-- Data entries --

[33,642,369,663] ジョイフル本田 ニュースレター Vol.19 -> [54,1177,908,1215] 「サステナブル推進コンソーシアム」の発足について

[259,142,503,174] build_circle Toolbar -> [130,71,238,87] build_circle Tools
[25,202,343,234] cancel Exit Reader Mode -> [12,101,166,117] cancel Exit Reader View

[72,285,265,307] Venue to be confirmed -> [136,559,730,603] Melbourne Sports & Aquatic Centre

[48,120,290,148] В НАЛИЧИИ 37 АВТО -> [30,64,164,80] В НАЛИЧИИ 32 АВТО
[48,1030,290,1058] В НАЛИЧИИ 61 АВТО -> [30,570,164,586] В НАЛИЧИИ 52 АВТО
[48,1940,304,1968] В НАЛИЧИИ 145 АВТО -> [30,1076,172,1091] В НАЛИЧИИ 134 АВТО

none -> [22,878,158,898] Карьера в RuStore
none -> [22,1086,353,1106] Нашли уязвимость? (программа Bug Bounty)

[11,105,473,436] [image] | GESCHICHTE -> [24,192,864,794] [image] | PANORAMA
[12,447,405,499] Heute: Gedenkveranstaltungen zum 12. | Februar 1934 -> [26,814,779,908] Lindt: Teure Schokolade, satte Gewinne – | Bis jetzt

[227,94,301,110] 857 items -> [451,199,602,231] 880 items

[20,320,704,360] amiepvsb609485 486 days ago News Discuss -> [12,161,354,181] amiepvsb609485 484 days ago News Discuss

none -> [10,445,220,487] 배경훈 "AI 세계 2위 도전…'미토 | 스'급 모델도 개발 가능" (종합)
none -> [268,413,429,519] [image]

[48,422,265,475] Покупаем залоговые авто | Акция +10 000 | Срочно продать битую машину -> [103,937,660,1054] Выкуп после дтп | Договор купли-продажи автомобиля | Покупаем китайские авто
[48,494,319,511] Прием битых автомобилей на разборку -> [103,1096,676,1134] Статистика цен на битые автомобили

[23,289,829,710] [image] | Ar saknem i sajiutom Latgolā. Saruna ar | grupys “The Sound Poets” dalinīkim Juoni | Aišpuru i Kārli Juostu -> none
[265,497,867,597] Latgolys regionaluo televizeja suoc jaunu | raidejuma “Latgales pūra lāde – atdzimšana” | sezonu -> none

-- ACTIVITY --
After locating the line with "[20,320,704,360] amiepvsb609485 486" above, return that line and every later line through the one with "[23,289,829,710] [image] |", word for word and with nothing else.

-- SOLUTION TO THE PROBLEM --
[20,320,704,360] amiepvsb609485 486 days ago News Discuss -> [12,161,354,181] amiepvsb609485 484 days ago News Discuss

none -> [10,445,220,487] 배경훈 "AI 세계 2위 도전…'미토 | 스'급 모델도 개발 가능" (종합)
none -> [268,413,429,519] [image]

[48,422,265,475] Покупаем залоговые авто | Акция +10 000 | Срочно продать битую машину -> [103,937,660,1054] Выкуп после дтп | Договор купли-продажи автомобиля | Покупаем китайские авто
[48,494,319,511] Прием битых автомобилей на разборку -> [103,1096,676,1134] Статистика цен на битые автомобили

[23,289,829,710] [image] | Ar saknem i sajiutom Latgolā. Saruna ar | grupys “The Sound Poets” dalinīkim Juoni | Aišpuru i Kārli Juostu -> none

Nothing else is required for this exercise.